Shares in the group fell 3.2% to 1.5p this morning.
Morning update
GfK Consumer Confidence Index
Consumer confidence has made a modest improvement but still remained at historic lows in December, according to a long-running survey.
GfK’s consumer confidence index nudged two points higher to -42, marking the eighth consecutive month the measure has been at -40 or worse. It is the longest run at this level since GfK began keeping records almost 50 years ago.
The index measuring changes in personal finances over the past 12 months decreased four points to -28. It is 23 points worse than December 2021.
The forecast for personal finances over the next 12 months remained at -29 - 30 points lower than this time last year.
The measure for the general economic situation of the country during the past 12 months is up one point at -66; this is 27 points lower than in December 2021.
Expectations for the general economic situation over the coming 12 months have improved by five points to -53, but this is still 29 points lower than a year ago.
GfK client strategy director Joe Staton said: “Despite the latest GDP figures showing slight growth in October, the warning is of a tough road ahead and that the UK is not out of the recessionary woods.
“Real wages are falling as inflation continues to bite hard, further straining the discretionary budget of many households as we enter the last few shopping days before Christmas. The outlook for our personal financial situation over the next 12 months – perhaps the key metric as we enter a new year – is stuck at -29.
“And concerns about our economic future remain acute.
“As we enter the festive season, the overall index score is still depressed and, with scant seasonal joy at present and no immediate prospect of fiscal good news, it is unlikely we will see a rebound in confidence anytime soon.”
ONS retail sales dip unexpectedly
Retail sales declined unexpectedly as the cost-of-living crisis knocked consumer confidence, according to the latest data from the Office for National Statistics this morning.
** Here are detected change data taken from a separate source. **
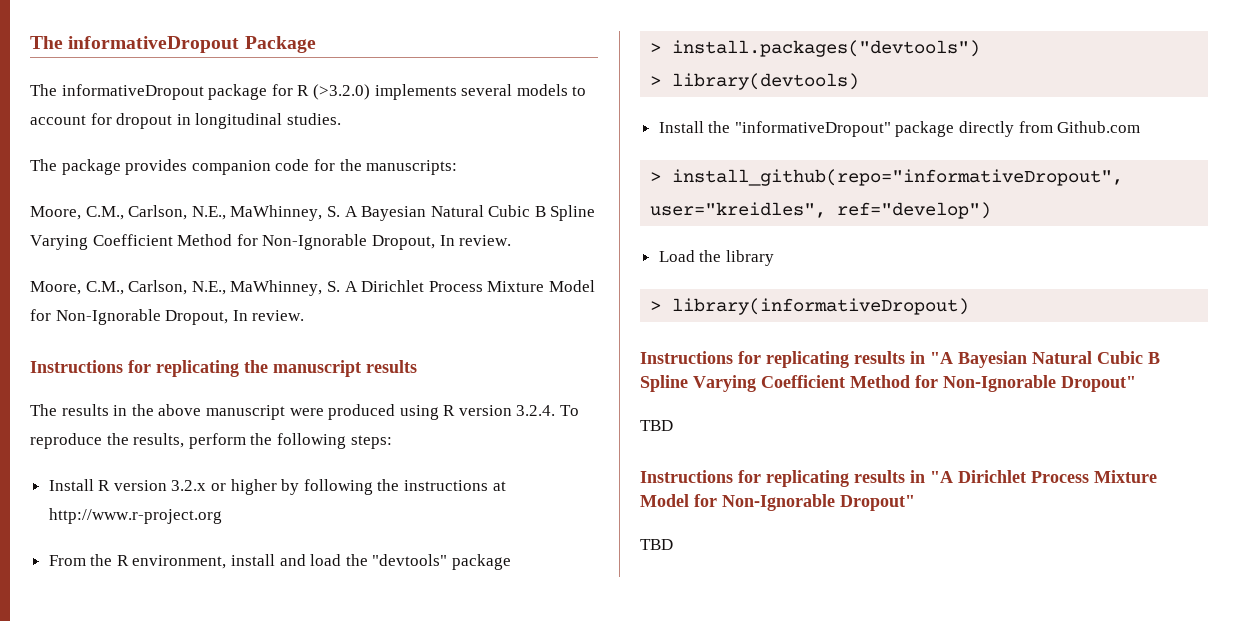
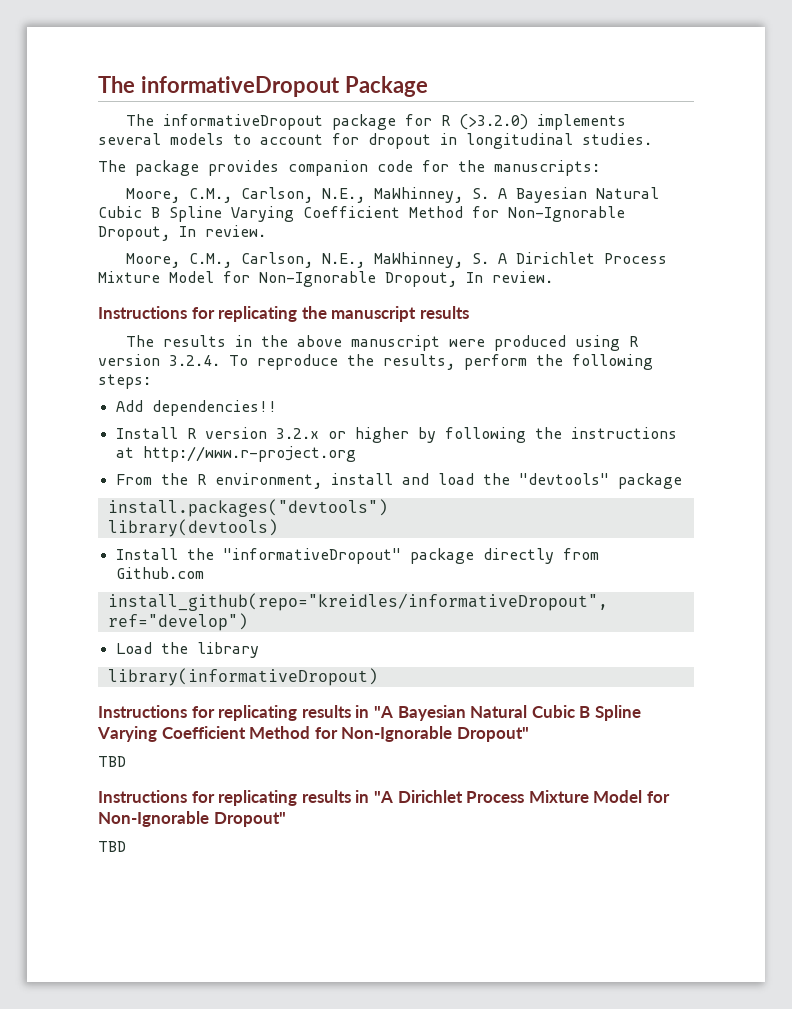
+ Add dependencies!!
- > install.packages("devtools")
+ install.packages("devtools")
- > library(devtools)
+ library(devtools)
- > install_github(repo="informativeDropout", user="kreidles", ref="develop")
+ install_github(repo="kreidles/informativeDropout", ref="develop")
- > library(informativeDropout)
+ library(informativeDropout)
Volumes fell 0.4% in November despite the Black Friday sales period, with the figure below expectations from economists of a 0.3% rise.
However, food sales did jump 0.9% as shoppers started to stock up ahead of Christmas.
ONS director of economic statistics Darren Morgan said: “Retail sales fell overall in November, driven by a notable drop for online retailers, with Black Friday offers failing to provide their usual lift in this sector.
“Food and alcohol sales were also up, with consumers stocking up early to try to spread the cost of Christmas festivities.”
Sales volumes in the three months to November were down 2.2 per cent compared with the previous three-month period.
Morning share movements
The FTSE 100 opened 0.5% lower today to 7,390.21pts.
Early risers included Science in Sport, up 3.6% to 14.5p, Finsbury Food Group, up 1% to 91.9p, PayPoint, up 0.9% to 500.3p, and Hotel Chocolat Group, up 0.7% to 140p.
HelloFresh and Deliveroo were among the early fallers, down 5.7% to €21.50 and 3% to 80.3p.
Yesterday in the City
The FTSE 100 fell back another 0.7% to 7,444.47pts yesterday following the Bank of England’s (and the US Federal Reserve) decision to increase interest rates by 0.5%.
Again, there wasn’t much in the way of market news to influence food and drink share prices, but risers included Nichols, AG Barr and Naked Wines, up 2.3% to 1,100p, 3.1% to 531p and 3% to 110.9p respectively.
Tech stocks THG and HelloFresh led the fallers, down 6.2% to 55.2p and 7.1% to €21.52.